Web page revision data
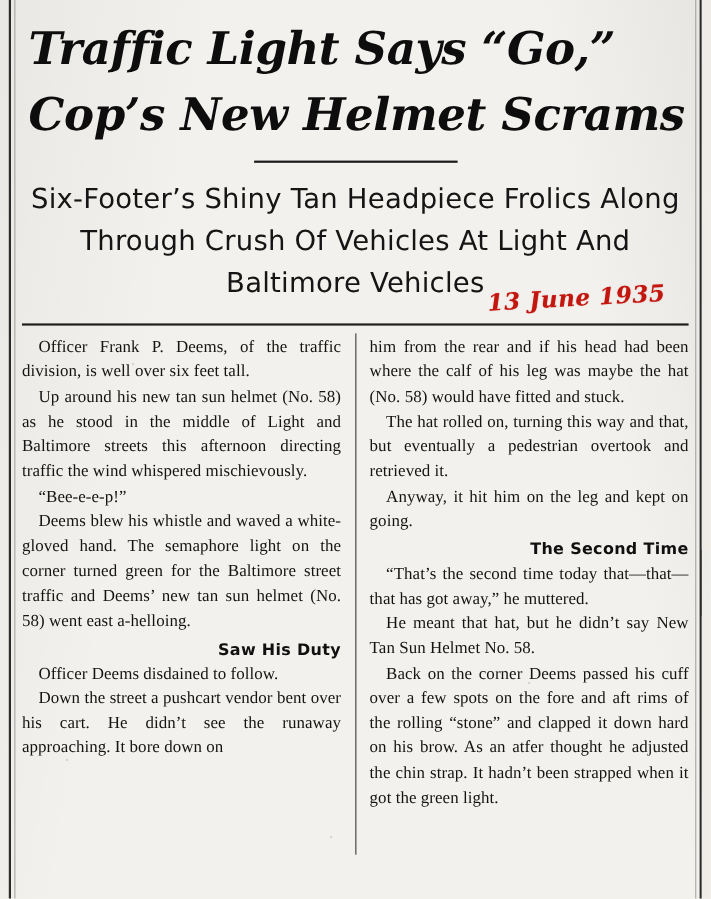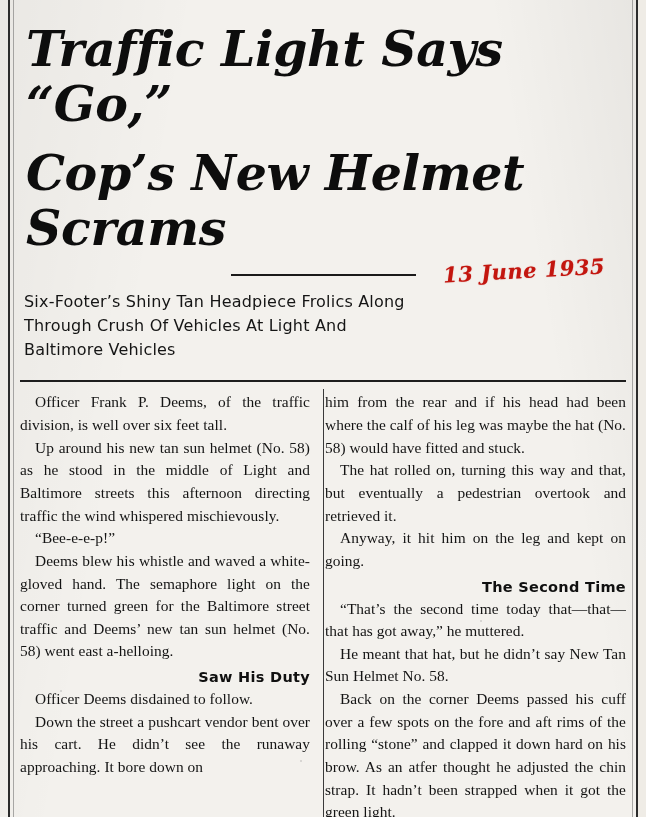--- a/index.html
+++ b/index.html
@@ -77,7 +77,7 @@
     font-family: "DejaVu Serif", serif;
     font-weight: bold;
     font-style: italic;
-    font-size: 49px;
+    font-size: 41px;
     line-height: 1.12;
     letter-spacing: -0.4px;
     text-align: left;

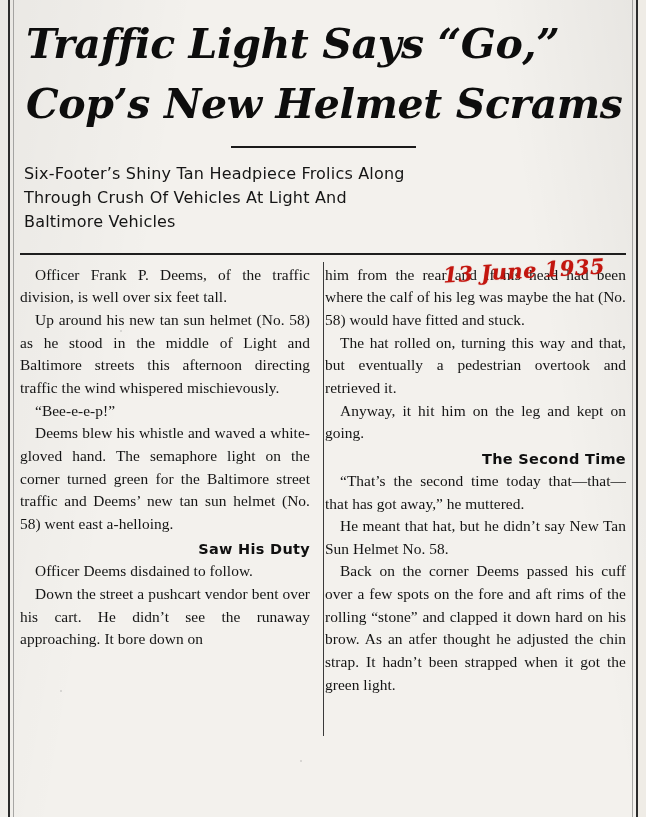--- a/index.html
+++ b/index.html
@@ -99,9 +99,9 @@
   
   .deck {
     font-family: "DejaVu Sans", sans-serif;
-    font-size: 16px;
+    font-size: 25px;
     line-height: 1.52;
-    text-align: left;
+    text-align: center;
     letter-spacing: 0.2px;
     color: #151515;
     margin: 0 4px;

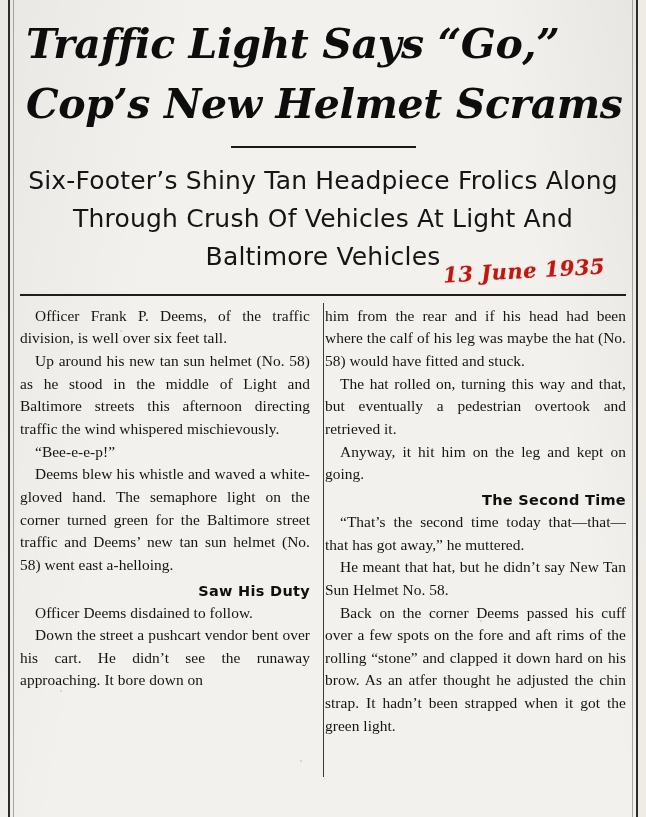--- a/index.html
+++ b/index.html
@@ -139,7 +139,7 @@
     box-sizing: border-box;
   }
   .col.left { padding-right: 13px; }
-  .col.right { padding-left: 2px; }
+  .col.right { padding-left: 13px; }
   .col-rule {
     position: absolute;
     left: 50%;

• Task goal:
Your answer must be an exact copy of the lines from the line with "font-weight: bold;" to the final line of the data, both ends included, and no pictures.

• Response to this exercise:
     font-weight: bold;
     font-style: italic;
-    font-size: 49px;
+    font-size: 41px;
     line-height: 1.12;
     letter-spacing: -0.4px;
     text-align: left;

--- a/index.html
+++ b/index.html
@@ -99,9 +99,9 @@
   
   .deck {
     font-family: "DejaVu Sans", sans-serif;
-    font-size: 16px;
+    font-size: 25px;
     line-height: 1.52;
-    text-align: left;
+    text-align: center;
     letter-spacing: 0.2px;
     color: #151515;
     margin: 0 4px;

--- a/index.html
+++ b/index.html
@@ -139,7 +139,7 @@
     box-sizing: border-box;
   }
   .col.left { padding-right: 13px; }
-  .col.right { padding-left: 2px; }
+  .col.right { padding-left: 13px; }
   .col-rule {
     position: absolute;
     left: 50%;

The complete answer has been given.